Under a settlement between the company and the state of California, ConocoPhillips will spend 10 million U.S. dollars on mitigation measures to offset emissions from a proposed expansion of its East Bay refinery in California, Brown said when announcing the settlement in San Francisco.

It was the first time that an oil refinery in the country had agreed to mitigate increased carbon emissions from an expansion project, Brown said.

He called the agreement "pathbreaking" but acknowledged that "relative to the problem (of global warming) we have a long way to go."

To compensate for an initial emissions increase of 500,000 metric tons of carbon dioxide annually at its Rodeo facility, the company agreed to fund a seven-million-dollar offset program under the Bay Area Air Quality Management District, a 200,000-dollar restoration of the San Pablo wetlands and a 2.8-million-dollar reforestation effort that is projected to sequester 1.5 million metric tons of greenhouse gases.

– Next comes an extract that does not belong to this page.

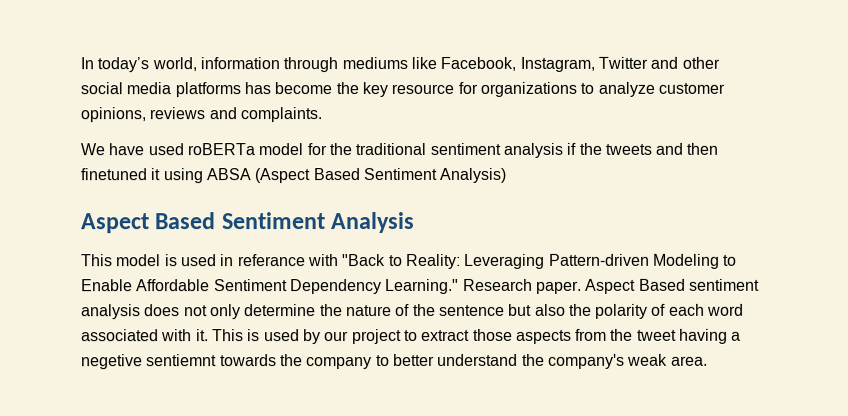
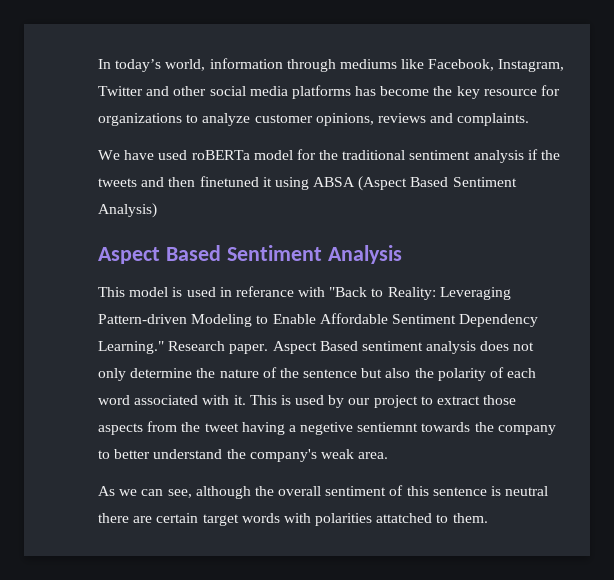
(708, 360) none -> [98,485,549,499] [98,513,488,526] // As we can see, although the overall sentiment of this sentence is neutral there are certain target words with polarities attatched to them.

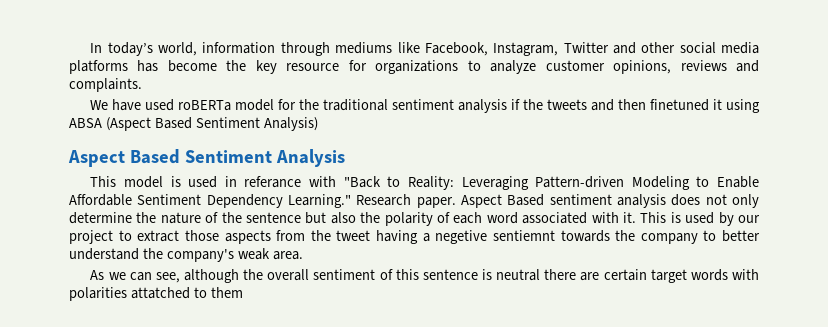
[452,513,488,523] them. -> [210,287,243,298] them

In addition, ConocoPhillips agreed to identify all greenhouse gas emission sources and reduction opportunities at its California refineries, identify energy saving measures for its Rodeo refinery and surrender a permit for a petroleum coke purification plant at its Santa Maria facility, which emitted 70,000 metric tons of greenhouse gases annually until it was shut down earlier this year.

Brown said that the offsets are projected to be roughly equivalent to the increased emissions from the plant.

The agreement came after the attorney general's office challenged the project that their environmental impact study failed to adequately evaluate and mitigate the impacts of global warming.

More than a dozen jurisdictions in California have received letters from Brown and former Attorney General Bill Lockyer warning them to address effects of global warming from development and transportation plans, according to the Los Angeles Times.